What do the lines say from the one containing "2021-12-07: 9.89 -> 9.88" to the end of the records? Restate them word for word, and only those.

'''

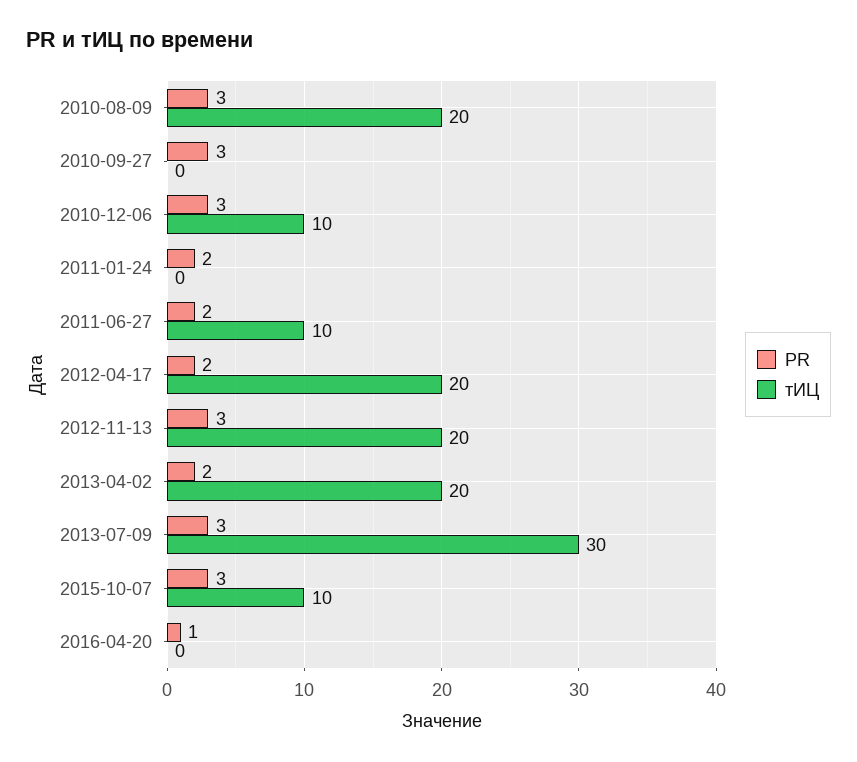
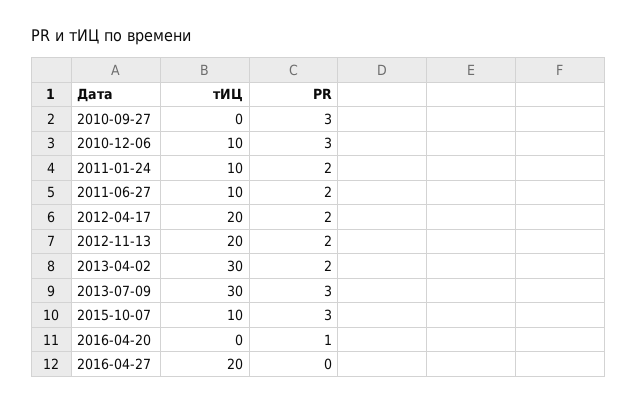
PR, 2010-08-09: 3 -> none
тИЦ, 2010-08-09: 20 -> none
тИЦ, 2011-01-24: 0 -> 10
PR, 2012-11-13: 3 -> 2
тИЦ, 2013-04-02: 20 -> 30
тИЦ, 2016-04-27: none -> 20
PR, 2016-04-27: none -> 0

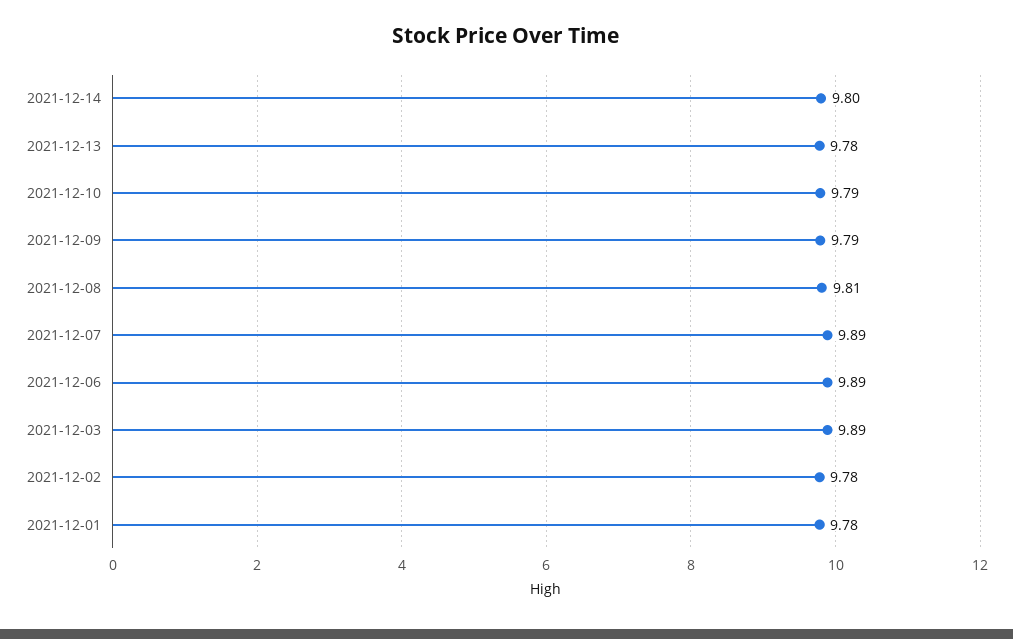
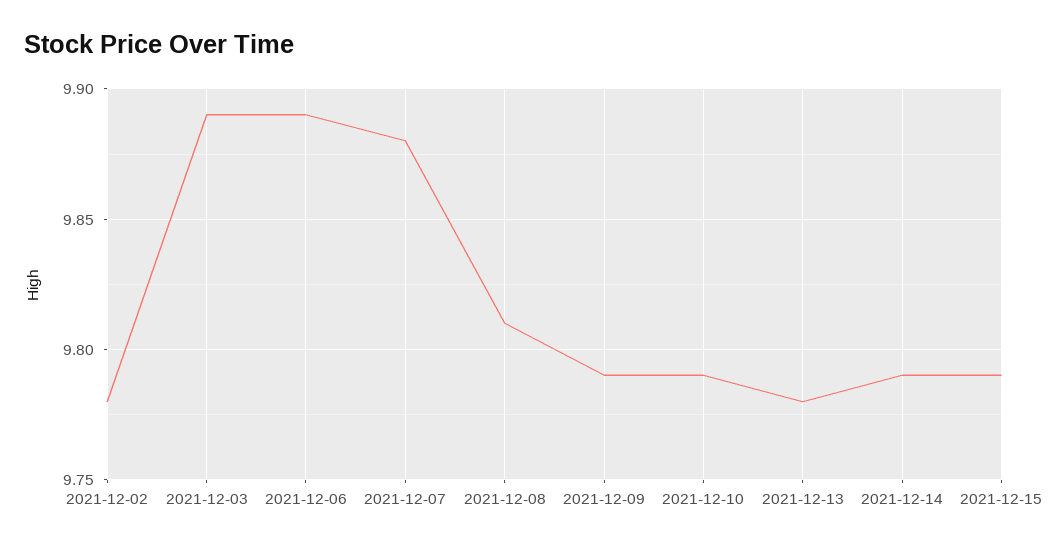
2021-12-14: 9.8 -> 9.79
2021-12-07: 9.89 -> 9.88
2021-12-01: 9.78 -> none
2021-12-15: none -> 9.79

'''

#### PROBLEM SOLUTION:
2021-12-07: 9.89 -> 9.88
2021-12-01: 9.78 -> none
2021-12-15: none -> 9.79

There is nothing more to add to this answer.